In a piece posted on December 30, 2023, I named the late Russian dissident, Alexei Navalny, “Follower of the Year.” (He died in February.) In part I wrote, “No single individual is so strikingly lacking in power, authority, and influence as is Navalny – and is nevertheless leaving such a significant imprint. Navalny’s years-long resistance to Russia’s dictator president, Vladimir Putin, is destined forever to linger.” (A link to the post is below.)

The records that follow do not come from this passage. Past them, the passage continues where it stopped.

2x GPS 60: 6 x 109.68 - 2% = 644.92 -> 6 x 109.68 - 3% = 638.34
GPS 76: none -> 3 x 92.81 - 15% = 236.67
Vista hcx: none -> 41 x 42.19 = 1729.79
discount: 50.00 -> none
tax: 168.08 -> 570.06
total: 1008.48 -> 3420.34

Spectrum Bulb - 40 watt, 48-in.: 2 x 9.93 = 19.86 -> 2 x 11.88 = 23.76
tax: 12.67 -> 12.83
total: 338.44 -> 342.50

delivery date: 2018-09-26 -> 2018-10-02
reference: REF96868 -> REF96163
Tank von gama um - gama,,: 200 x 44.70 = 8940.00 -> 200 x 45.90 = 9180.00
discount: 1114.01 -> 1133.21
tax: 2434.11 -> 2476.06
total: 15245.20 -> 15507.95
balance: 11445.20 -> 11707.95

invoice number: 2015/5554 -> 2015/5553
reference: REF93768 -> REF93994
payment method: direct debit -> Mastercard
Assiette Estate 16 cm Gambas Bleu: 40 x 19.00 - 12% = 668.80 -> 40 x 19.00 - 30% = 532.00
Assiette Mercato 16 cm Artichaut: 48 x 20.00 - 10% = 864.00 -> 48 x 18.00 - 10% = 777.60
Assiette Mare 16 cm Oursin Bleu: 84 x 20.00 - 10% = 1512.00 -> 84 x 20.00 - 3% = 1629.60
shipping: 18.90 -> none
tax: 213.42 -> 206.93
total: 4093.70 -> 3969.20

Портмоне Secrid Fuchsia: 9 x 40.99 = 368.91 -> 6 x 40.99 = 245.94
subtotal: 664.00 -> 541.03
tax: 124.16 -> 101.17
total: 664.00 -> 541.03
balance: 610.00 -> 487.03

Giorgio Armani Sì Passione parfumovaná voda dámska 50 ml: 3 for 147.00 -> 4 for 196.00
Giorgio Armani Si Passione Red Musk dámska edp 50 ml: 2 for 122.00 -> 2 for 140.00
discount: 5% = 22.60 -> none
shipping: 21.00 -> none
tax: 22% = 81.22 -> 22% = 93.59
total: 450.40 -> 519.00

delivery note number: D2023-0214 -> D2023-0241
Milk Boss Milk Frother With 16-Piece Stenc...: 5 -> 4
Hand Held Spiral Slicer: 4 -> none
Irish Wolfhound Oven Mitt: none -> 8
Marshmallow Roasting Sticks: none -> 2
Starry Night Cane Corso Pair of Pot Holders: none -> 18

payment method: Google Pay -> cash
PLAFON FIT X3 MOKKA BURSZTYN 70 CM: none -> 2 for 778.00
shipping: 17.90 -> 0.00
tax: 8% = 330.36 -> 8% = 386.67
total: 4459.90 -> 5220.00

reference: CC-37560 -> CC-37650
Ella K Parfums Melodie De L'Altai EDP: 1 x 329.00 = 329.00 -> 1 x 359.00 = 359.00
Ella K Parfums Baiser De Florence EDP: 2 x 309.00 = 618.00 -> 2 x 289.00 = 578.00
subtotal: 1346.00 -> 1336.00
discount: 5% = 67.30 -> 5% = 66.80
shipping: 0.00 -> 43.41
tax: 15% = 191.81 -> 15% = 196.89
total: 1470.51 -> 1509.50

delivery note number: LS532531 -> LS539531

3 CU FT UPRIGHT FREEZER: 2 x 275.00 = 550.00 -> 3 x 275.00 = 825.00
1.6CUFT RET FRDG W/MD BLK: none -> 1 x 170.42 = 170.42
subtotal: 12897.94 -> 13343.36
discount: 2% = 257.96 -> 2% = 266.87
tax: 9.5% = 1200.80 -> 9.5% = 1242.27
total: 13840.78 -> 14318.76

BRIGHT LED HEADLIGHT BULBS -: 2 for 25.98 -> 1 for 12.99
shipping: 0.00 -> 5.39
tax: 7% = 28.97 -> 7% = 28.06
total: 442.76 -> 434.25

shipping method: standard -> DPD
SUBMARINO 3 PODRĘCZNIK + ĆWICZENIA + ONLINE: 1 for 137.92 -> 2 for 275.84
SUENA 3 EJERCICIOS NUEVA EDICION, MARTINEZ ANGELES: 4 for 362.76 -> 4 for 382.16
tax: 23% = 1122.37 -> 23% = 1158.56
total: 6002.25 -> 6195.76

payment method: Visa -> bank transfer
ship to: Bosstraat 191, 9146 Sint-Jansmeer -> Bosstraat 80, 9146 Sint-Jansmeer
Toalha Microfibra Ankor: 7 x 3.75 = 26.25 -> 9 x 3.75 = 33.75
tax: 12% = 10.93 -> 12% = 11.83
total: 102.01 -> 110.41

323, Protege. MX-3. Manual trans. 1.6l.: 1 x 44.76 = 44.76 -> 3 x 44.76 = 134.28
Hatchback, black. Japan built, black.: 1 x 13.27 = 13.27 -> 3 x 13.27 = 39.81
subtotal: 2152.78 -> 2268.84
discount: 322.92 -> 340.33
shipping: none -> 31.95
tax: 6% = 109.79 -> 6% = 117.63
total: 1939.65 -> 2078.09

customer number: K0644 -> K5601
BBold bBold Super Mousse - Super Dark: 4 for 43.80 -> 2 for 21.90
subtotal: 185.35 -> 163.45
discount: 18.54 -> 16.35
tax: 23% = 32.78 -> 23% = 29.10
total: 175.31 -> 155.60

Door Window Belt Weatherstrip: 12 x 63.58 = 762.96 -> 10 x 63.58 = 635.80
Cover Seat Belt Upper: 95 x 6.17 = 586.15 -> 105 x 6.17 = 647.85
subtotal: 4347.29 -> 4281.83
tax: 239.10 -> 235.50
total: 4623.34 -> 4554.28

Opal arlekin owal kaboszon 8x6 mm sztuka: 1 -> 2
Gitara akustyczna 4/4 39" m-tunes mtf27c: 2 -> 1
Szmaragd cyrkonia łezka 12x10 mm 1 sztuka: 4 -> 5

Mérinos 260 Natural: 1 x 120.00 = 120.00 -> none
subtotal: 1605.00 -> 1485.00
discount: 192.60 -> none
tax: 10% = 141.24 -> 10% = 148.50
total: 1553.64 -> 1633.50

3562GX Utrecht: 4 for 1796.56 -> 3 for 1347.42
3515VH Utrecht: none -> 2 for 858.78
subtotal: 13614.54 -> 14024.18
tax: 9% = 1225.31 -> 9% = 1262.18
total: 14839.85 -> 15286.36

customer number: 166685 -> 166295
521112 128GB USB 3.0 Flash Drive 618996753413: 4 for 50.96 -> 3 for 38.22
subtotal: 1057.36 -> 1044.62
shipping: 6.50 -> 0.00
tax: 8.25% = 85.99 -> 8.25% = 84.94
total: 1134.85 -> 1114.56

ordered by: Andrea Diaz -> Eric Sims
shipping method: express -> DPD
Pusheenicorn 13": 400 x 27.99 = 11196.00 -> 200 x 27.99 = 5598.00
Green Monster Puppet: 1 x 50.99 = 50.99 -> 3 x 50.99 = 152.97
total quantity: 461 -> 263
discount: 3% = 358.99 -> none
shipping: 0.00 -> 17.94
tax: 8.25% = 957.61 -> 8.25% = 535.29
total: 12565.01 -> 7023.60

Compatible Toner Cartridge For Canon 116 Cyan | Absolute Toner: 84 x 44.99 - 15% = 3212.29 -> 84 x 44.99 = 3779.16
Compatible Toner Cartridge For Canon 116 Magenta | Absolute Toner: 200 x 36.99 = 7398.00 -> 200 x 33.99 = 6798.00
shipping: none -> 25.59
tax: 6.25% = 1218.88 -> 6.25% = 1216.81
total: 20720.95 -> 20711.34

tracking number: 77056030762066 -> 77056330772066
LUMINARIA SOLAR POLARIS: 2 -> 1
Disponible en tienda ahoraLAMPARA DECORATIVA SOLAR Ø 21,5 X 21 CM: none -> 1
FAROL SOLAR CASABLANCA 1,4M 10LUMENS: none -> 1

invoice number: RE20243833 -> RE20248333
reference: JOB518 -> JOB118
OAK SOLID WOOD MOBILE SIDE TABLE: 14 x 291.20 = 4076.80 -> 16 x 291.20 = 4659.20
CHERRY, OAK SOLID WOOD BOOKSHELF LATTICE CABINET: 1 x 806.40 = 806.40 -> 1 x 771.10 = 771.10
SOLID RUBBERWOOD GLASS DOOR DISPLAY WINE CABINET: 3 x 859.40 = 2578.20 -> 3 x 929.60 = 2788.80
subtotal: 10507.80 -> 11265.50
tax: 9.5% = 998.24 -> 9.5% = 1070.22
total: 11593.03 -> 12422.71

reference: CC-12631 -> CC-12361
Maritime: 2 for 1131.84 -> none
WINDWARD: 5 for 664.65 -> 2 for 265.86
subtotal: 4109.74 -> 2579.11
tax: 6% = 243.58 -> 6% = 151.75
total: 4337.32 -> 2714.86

Some eight months earlier, I had posted another piece, this one about another Russian dissident, titled “Vladimir Kara-Murza – a Diehard.” In my book Followership I identified five different types of followers, one of which is a Diehard. Diehards are, as their name implies, [followers] prepared to die if necessary for their cause, whether an individual, or an idea, or both. Diehards are deeply devoted to their leaders; or, in contrast, they are ready to remove them from their positions of power… by any means necessary. Diehards are defined by their dedication, including their willingness to risk life and limb. Being a Diehard is all-consuming. It is who you are. It determines what you do.  (A link to this post is also below.)  

Kara-Murza willingness to endure pain and risk death to poke, to provoke, Putin, rivals Navalny’s. For his troubles Kara-Murza is currently serving time in prison, specifically the first year of a singularly severe, twenty-five-year, sentence. (It is the longest jail term given to a Russian dissident in post-Soviet Russia.) He is, for now at least, Navalny’s most prominent, most eminent, and esteemed successor. Like Navalny, Kara-Murza is a Diehard, willing to sacrifice everything, even to pay the ultimate price, to resist the Russian dictator.

Two days ago, Vladimir Kara-Murza was awarded the 2024 Pulitzer Prize for commentary. This was in recognition of seven columns he wrote for the Washington Post, all published in 2023. The Pulitzer judges pointed to his “passionate columns written under great personal risk from his prison cell, warning of the consequences of dissent in Vladimir Putin’s Russia and insisting on a democratic future for his country.”

A splendid acknowledgement of among the bravest of men. I could not help but notice, though, the absence of evidence that he is able to continue to publish.